Assignment => Could you count the lines in the entries beneath that hold the word "flex"? Respond with the number alone.

Provided entries =>
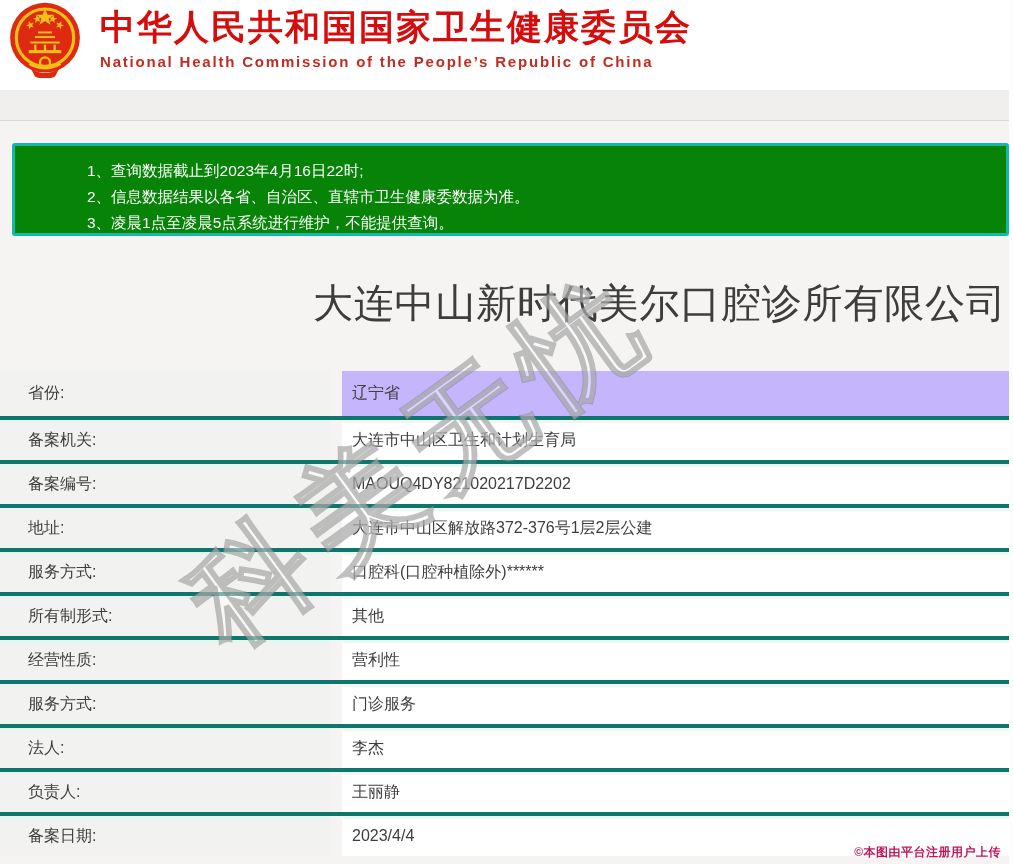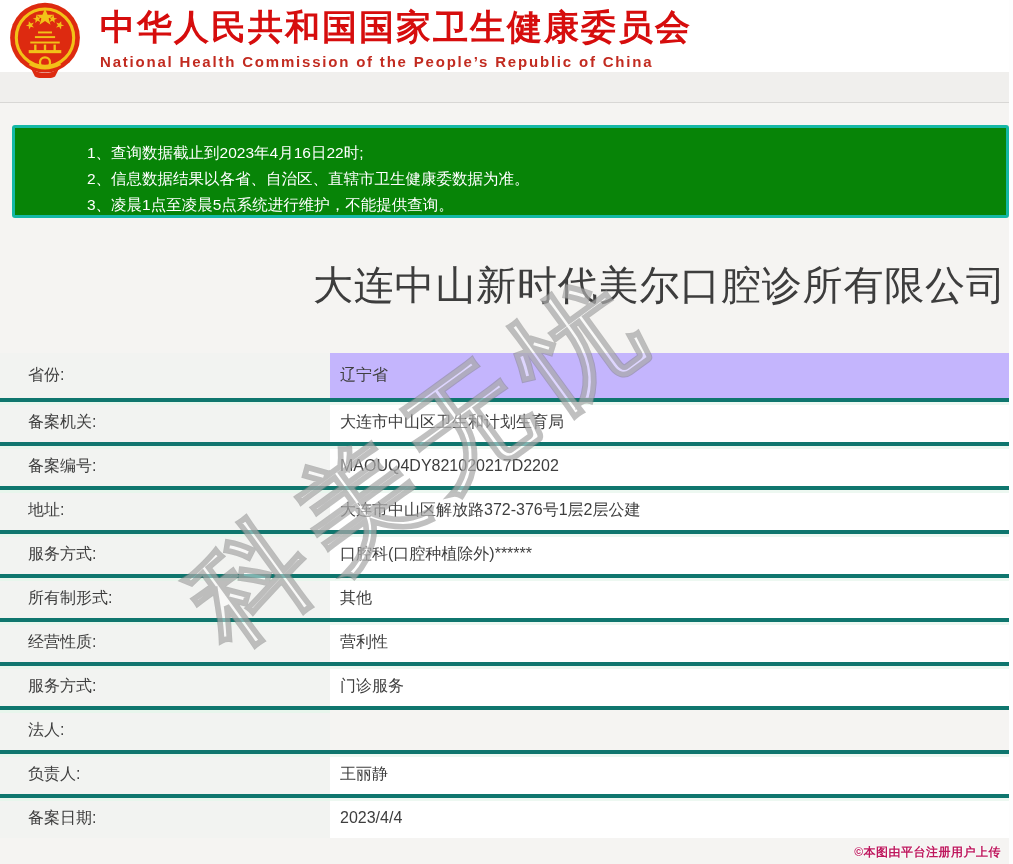--- a/index.html
+++ b/index.html
@@ -12,7 +12,7 @@
   }
 
   
-  .header { height:72px; background:#ffffff; display:flex; align-items:flex-start; padding:2px 0 0 6px; }
+  .header { height:90px; background:#ffffff; display:flex; align-items:flex-start; padding:2px 0 0 6px; }
   .emblem { width:78px; height:76px; flex:0 0 auto; }
   .header-text { margin-left:16px; padding-top:5px; }
   .title-zh {

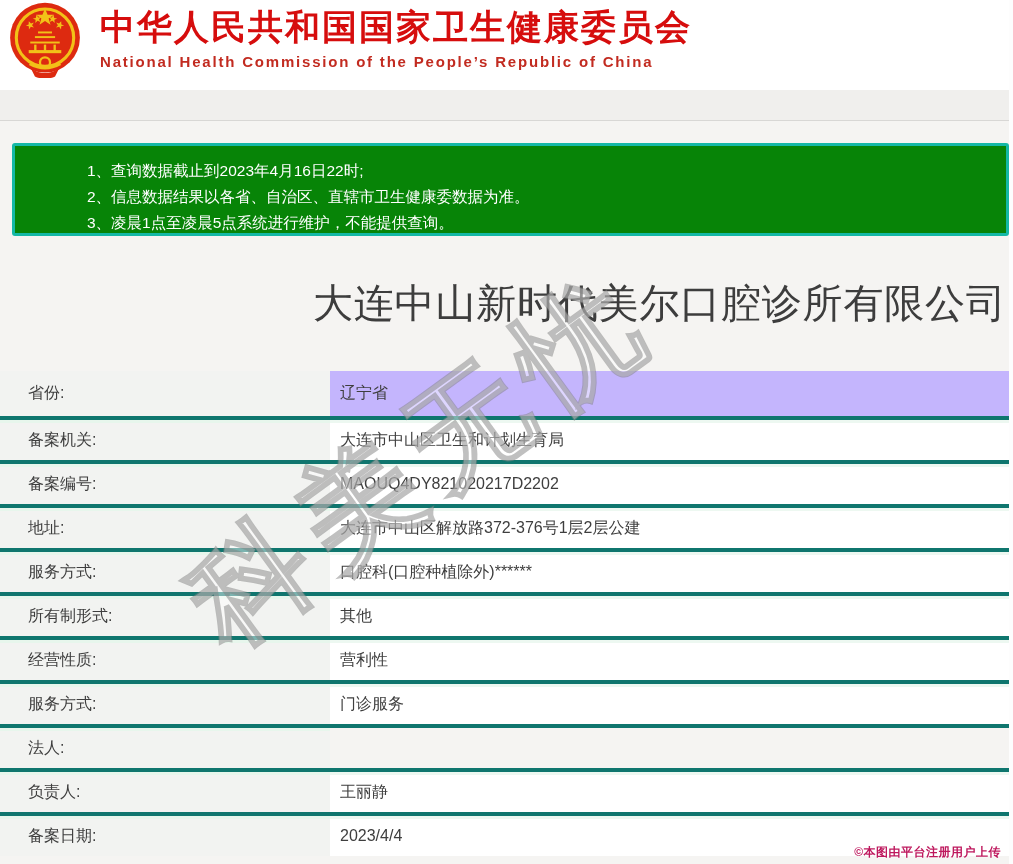--- a/index.html
+++ b/index.html
@@ -44,7 +44,7 @@
 
   
   .record-table { width:1013px; }
-  .row { display:flex; min-height:45px; }
+  .row { display:flex; min-height:45px;gap:12px; }
   .row:not(:first-child) { border-top:4px solid #0f766e; min-height:44px; }
   .cell-label {
     width:330px; background:#f2f3f1; padding-left:28px;

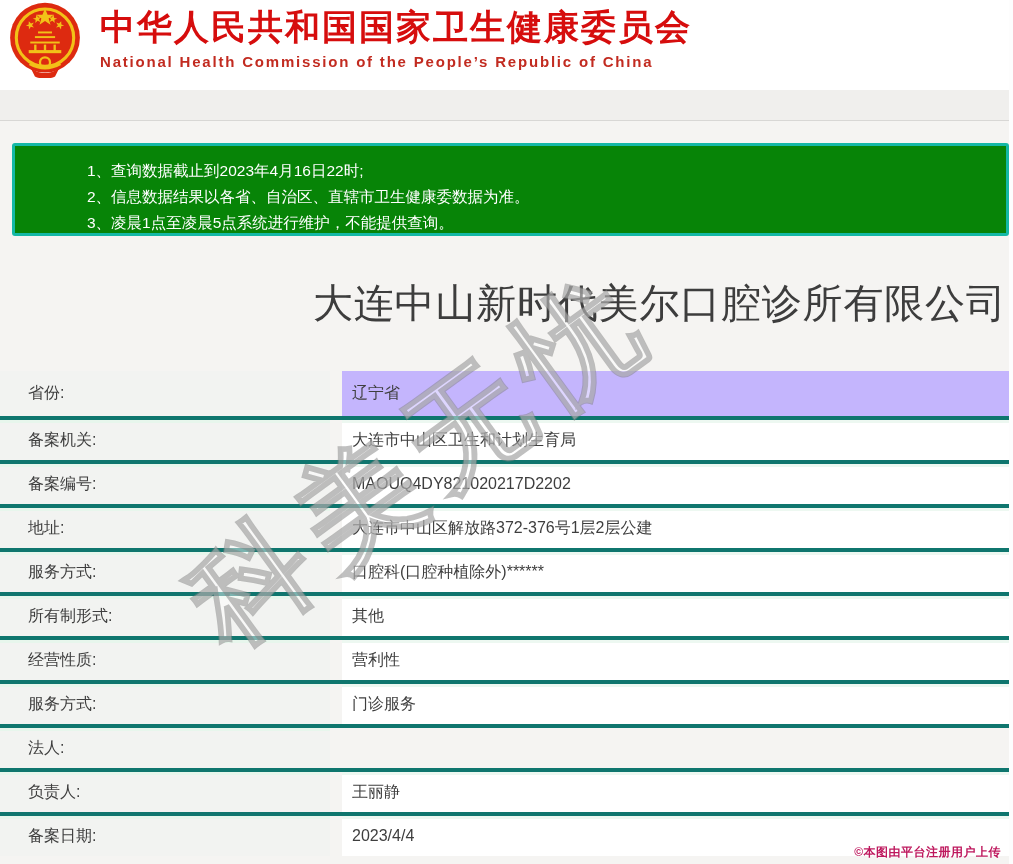--- a/index.html
+++ b/index.html
@@ -163,6 +163,7 @@
     </div>
     <div class="row">
       <div class="cell-label">法人:</div>
+      <div class="cell-value">李杰</div>
     </div>
     <div class="row">
       <div class="cell-label">负责人:</div>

Exercise output => 5